#### Given records

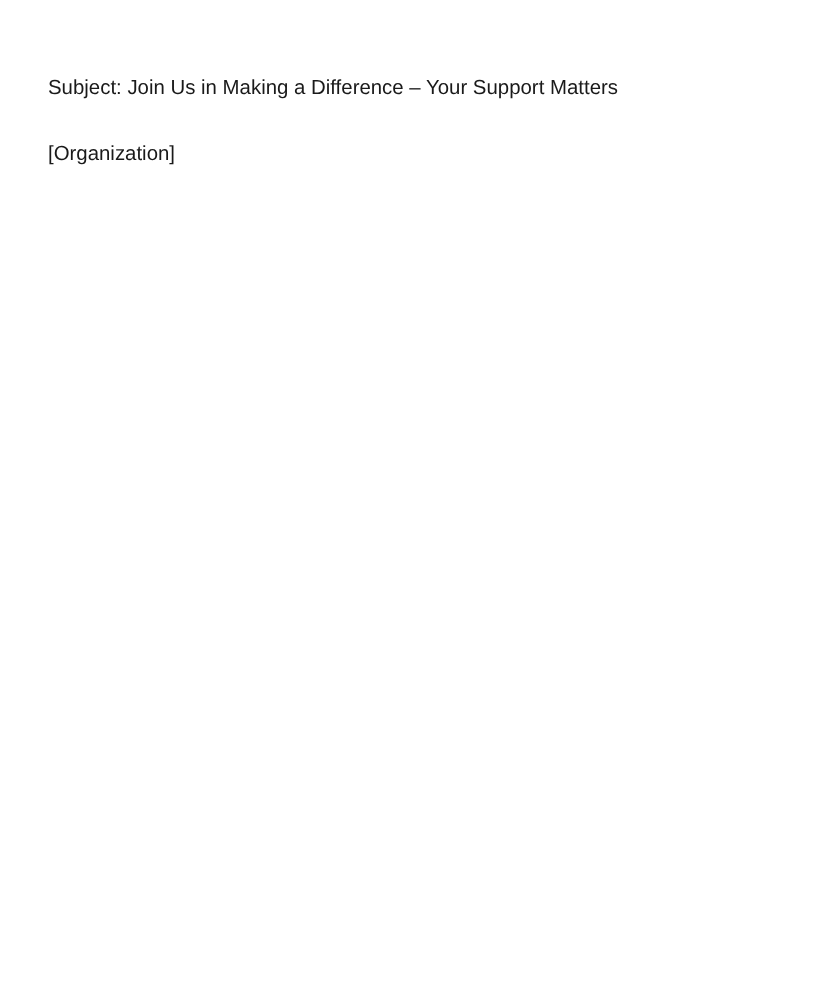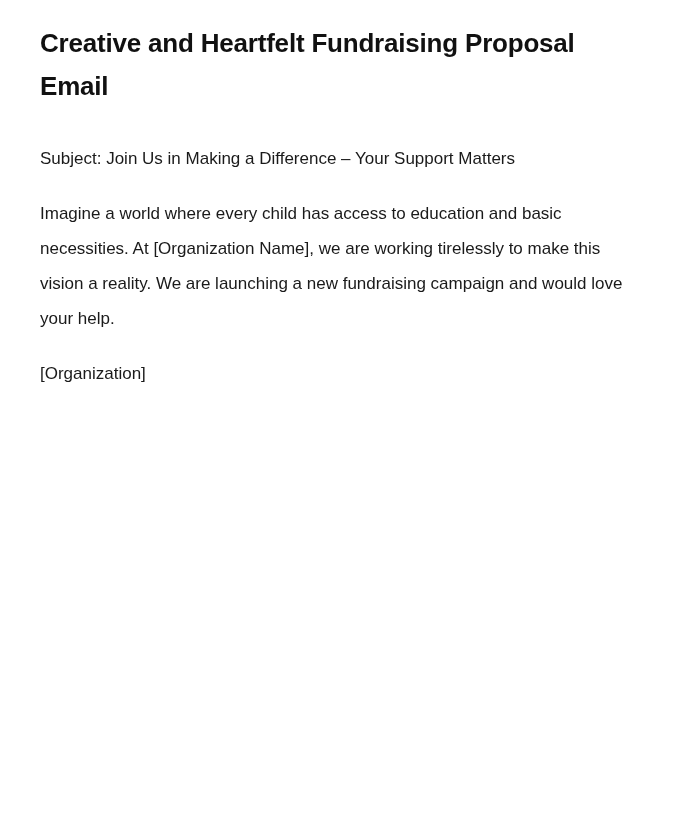--- a/index.html
+++ b/index.html
@@ -58,7 +58,6 @@
 
 <div class="page">
 
-  <h1 class="article-title">Creative and Heartfelt Fundraising Proposal Email</h1>
 
   <div class="body-block">
 

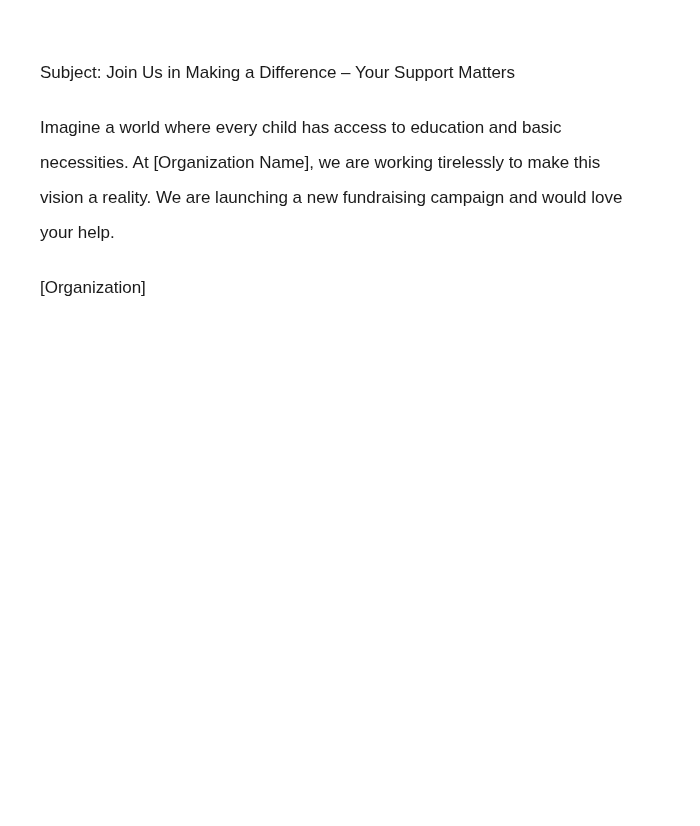--- a/index.html
+++ b/index.html
@@ -64,7 +64,6 @@
     <p class="para">Subject: Join Us in Making a Difference – Your Support Matters</p>
 
 
-    <p class="para">Imagine a world where every child has access to education and basic necessities. At [Organization Name], we are working tirelessly to make this vision a reality. We are launching a new fundraising campaign and would love your help.</p>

########

No pictures should appear in the copy, and each record above is to be returned exactly.

--- a/index.html
+++ b/index.html
@@ -58,7 +58,6 @@
 
 <div class="page">
 
-  <h1 class="article-title">Creative and Heartfelt Fundraising Proposal Email</h1>
 
   <div class="body-block">
 

--- a/index.html
+++ b/index.html
@@ -64,7 +64,6 @@
     <p class="para">Subject: Join Us in Making a Difference – Your Support Matters</p>
 
 
-    <p class="para">Imagine a world where every child has access to education and basic necessities. At [Organization Name], we are working tirelessly to make this vision a reality. We are launching a new fundraising campaign and would love your help.</p>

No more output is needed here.